This is what 'Now and Then' sounds like, the last Beatles song recorded thanks to artificial intelligence
More than half a century after the British band dissolved, Paul McCartney managed to record one last song that includes the voices of the four initial members.
In mid-June, Paul McCartney made an announcement that no one expected: the Liverpool four were returning. The artist thus announced that on Thursday, November 2, "Now and Then" would be released, the last song by The Beatles that came more than half a century after they disbanded, and that it would be released simultaneously on 740 radio stations.
The song once again features the voices of the four members, thanks to artificial intelligence, which has allowed voices like that of John Lennon, who was murdered in 1980, and George Harrison, who died in 2001, can be heard again in this song: "So when we came to make what will be the last Beatles record, it was a demo that John had worked on, and we just finished it up. It will be released this year," McCartney said in that moment.

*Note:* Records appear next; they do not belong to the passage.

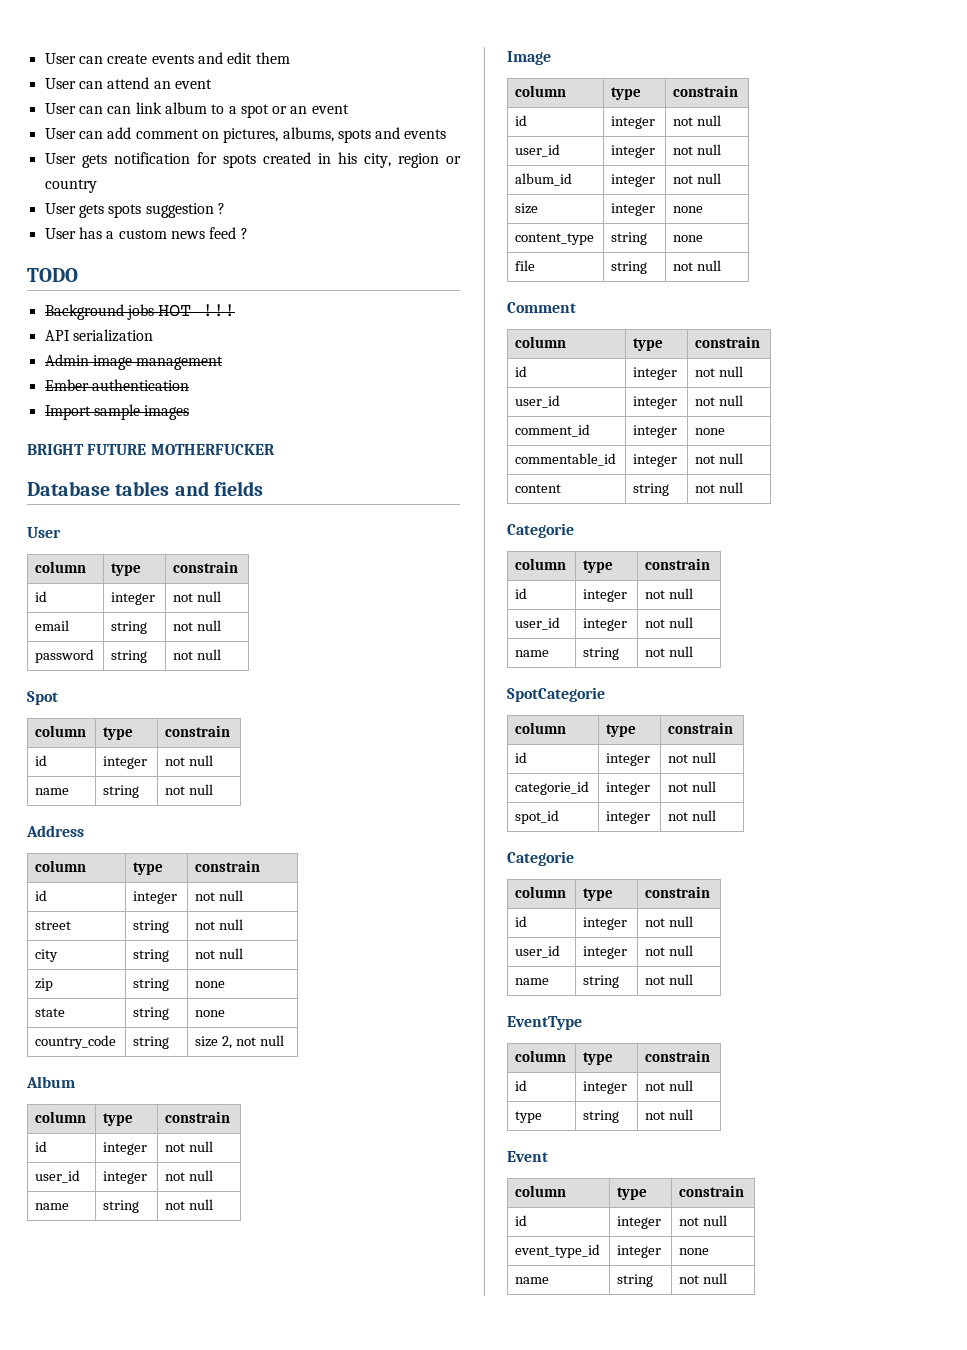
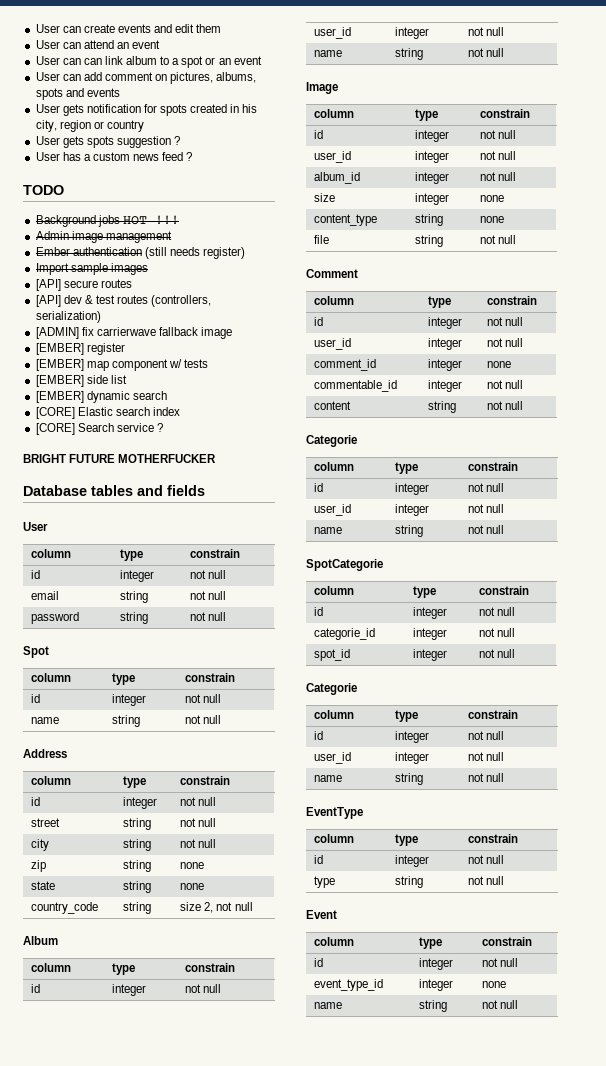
[44,329,153,342] // API serialization -> (179, 220) none
(189, 385) none -> [144,247,246,259] (still needs register)
(190, 412) none -> [35,279,132,291] [35,295,212,307] [35,311,101,323] [35,327,233,339] [35,343,125,355] [35,359,209,371] [35,375,127,387] [35,391,167,403] [35,407,180,419] [35,423,163,435] // [API] secure routes // [API] dev & test routes (controllers, serialization) // [ADMIN] fix carrierwave fallback image // [EMBER] register // [EMBER] map component w/ tests // [EMBER] side list // [EMBER] dynamic search // [CORE] Elastic search index // [CORE] Search service ?

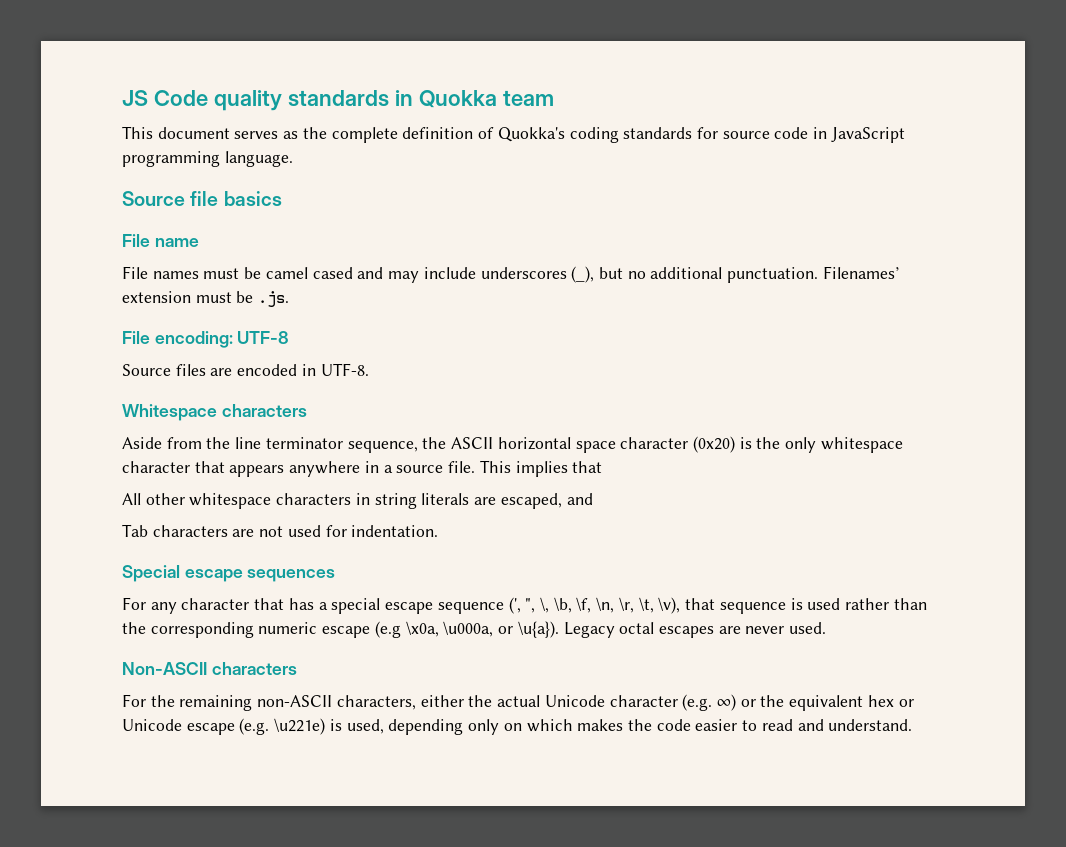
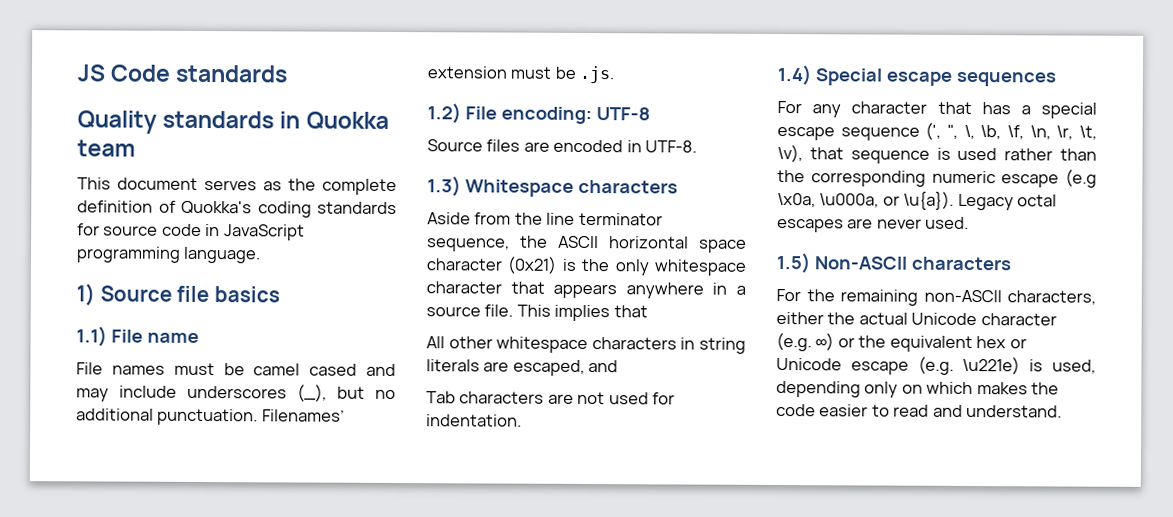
[213,90,282,111] quality -> [175,64,289,83] [77,110,157,134] standards // Quality
(293, 159) none -> [76,283,95,306] 1)
(282, 198) none -> [76,326,107,347] 1.1)
(290, 299) none -> [427,103,461,124] 1.2)
(369, 369) none -> [427,176,461,197] 1.3)
[692,436,735,453] (0x20) -> [507,256,558,274] (0x21)
(439, 531) none -> [777,65,812,86] 1.4)
(827, 628) none -> [776,252,811,274] 1.5)

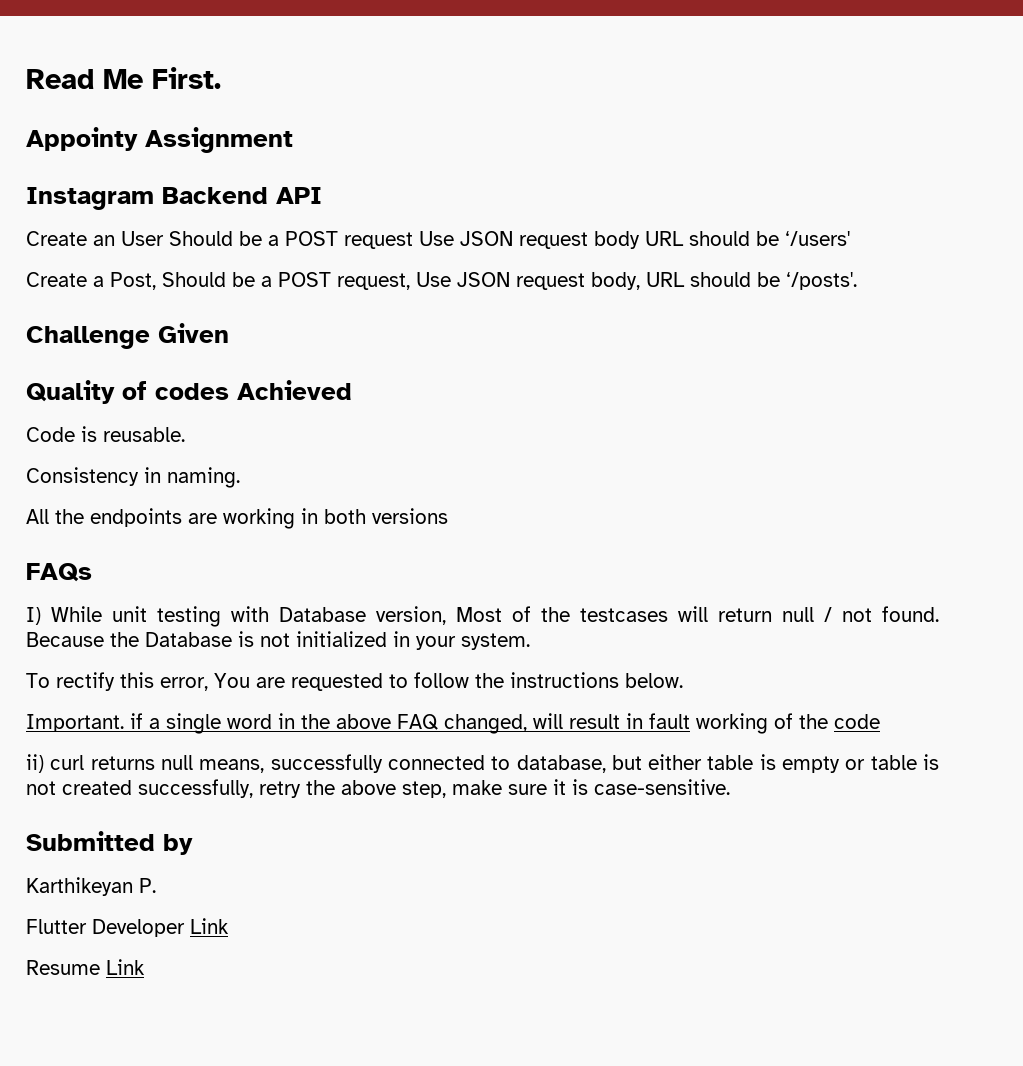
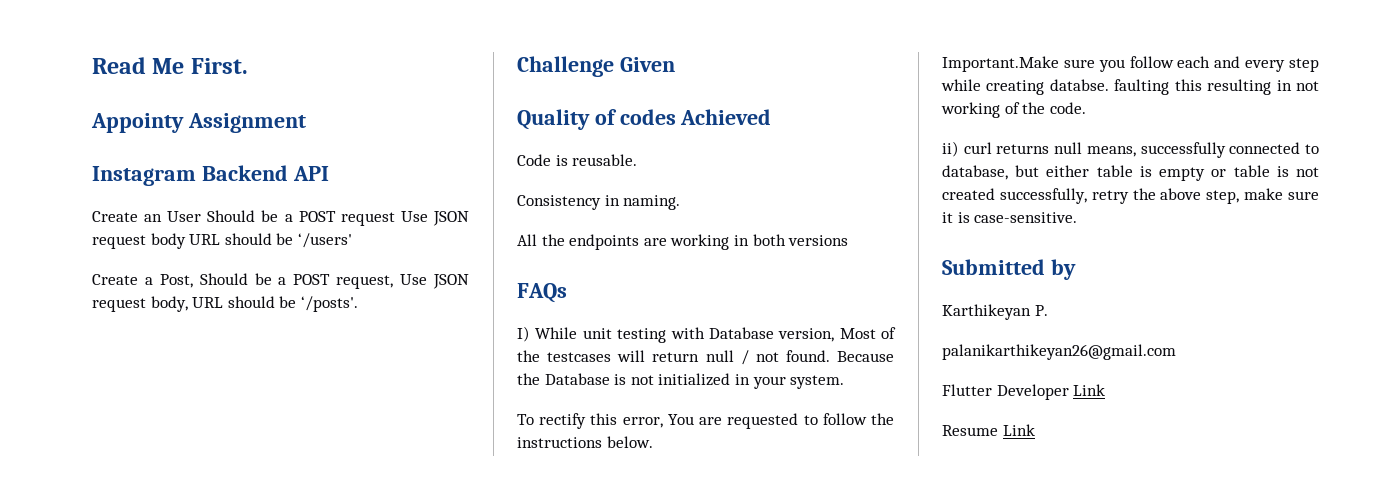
[26,713,690,734] Important. if a single word in the above FAQ changed, will result in fault -> [942,56,1319,72] [941,79,1319,95] Important.Make sure you follow each and every step while creating databse. faulting this resulting in not
[834,714,880,729] code -> [1049,102,1086,114] code.
(156, 885) none -> [942,344,1176,360] // palanikarthikeyan26@gmail.com

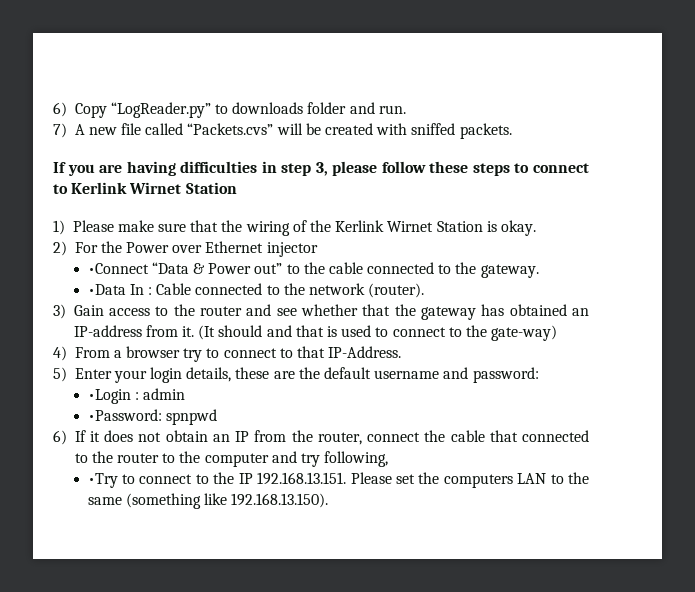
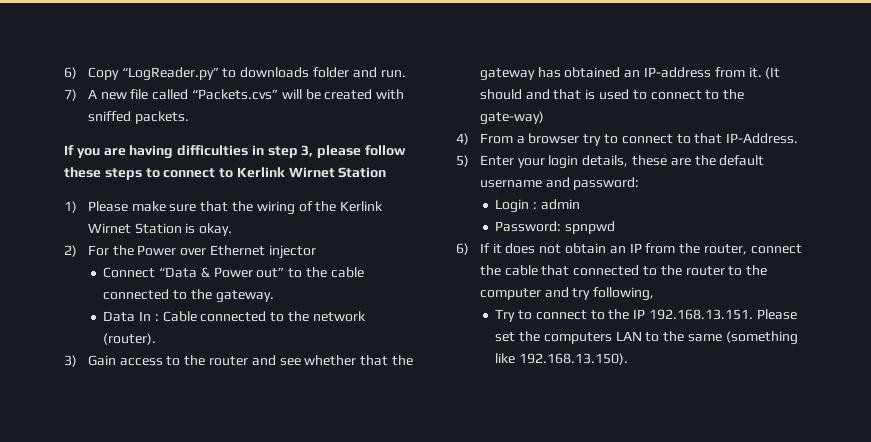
[87,263,149,274] •Connect -> [103,267,156,278] Connect
[87,284,126,295] •Data -> [103,311,136,322] Data
[87,389,131,404] •Login -> [495,199,530,213] Login
[87,409,162,421] •Password: -> [495,221,562,232] Password:
[87,473,118,488] •Try -> [495,309,516,322] Try

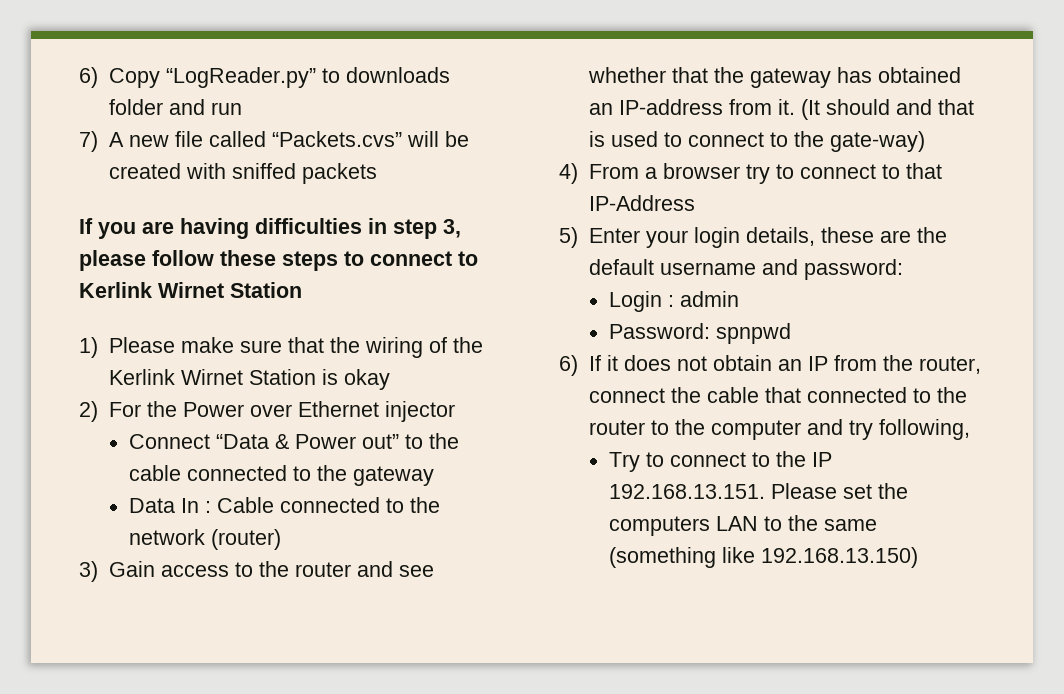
[380,70,406,78] run. -> [210,102,242,115] run
[134,111,189,124] packets. -> [301,163,377,184] packets
[199,223,233,236] okay. -> [343,369,390,390] okay
[215,290,274,303] gateway. -> [353,466,435,486] gateway
[103,333,157,345] (router). -> [211,529,282,550] (router)
[726,133,799,144] IP-Address. -> [588,195,695,211] IP-Address
[519,353,629,365] 192.168.13.150). -> [761,547,919,568] 192.168.13.150)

The song, however, has been in McCartney's hands since 1994. That year, Lennon's wife, Yoko Ono, gave the 80-year-old singer an old cassette tape of her husband's. And from the sum of that recording and the work of producer Jeff Lynne, "Now and Then" was extracted. It was not the only song that was rescued from that recording. Other songs were also rescued such as "Free as a bird" and "Real love," which were released in 1995 and 1996.
However, "Now and Then" was not so lucky and has taken more than 25 years to come out. There were several reasons for this. The first and most important was that George Harrison did not consider the song to be good, in fact he went so far as to say that it was "garbage": "It didn't have a very good title, it needed a bit of reworking, but it had a beautiful verse and it had John singing, but George didn't like it. The Beatles being a democracy, we didn't do it," he explained in statements reported by BBC.
How was The Beatles' last song, 'Now and Then,' recovered?
Audio quality was also a problem. And that's where artificial intelligence comes in. The "Now and Then" cleanup process was made possible by this tool. A task that the living members of the band, Paul McCartney and Ringo Starr, explained in detail in a short 12-minute documentary uploaded on The Beatles' YouTube page.
In the video, both artists assured that this song would not have seen the light of day without the work of director Peter Jackson and his technical team. He was the one who was behind the cameras when recording "Get Back," a documentary about the Liverpool Four that included real footage from the recording of the Beatles' latest album.
Both Harrison's guitar and Lennon's voice were extracted from that recording, creating a song that they recently recovered: "Paul called me and told me he wanted to work on 'Now and Then.' He put on the bass and I put on the drums," Starr explains. Additionally, guitar parts recorded by Harrison in 1995 were also included. Along with this, McCartney and Starr explain, string arrangements commissioned from musicians who never knew they were playing a piece by The Beatles were added.
One last song that is special for both of them since, McCartney assures, it is the last song in which all the members of the Liverpool four collaborated: "'Now and Then' is probably the last song by The Beatles. We all worked on it, it's genuinely a Beatles recording."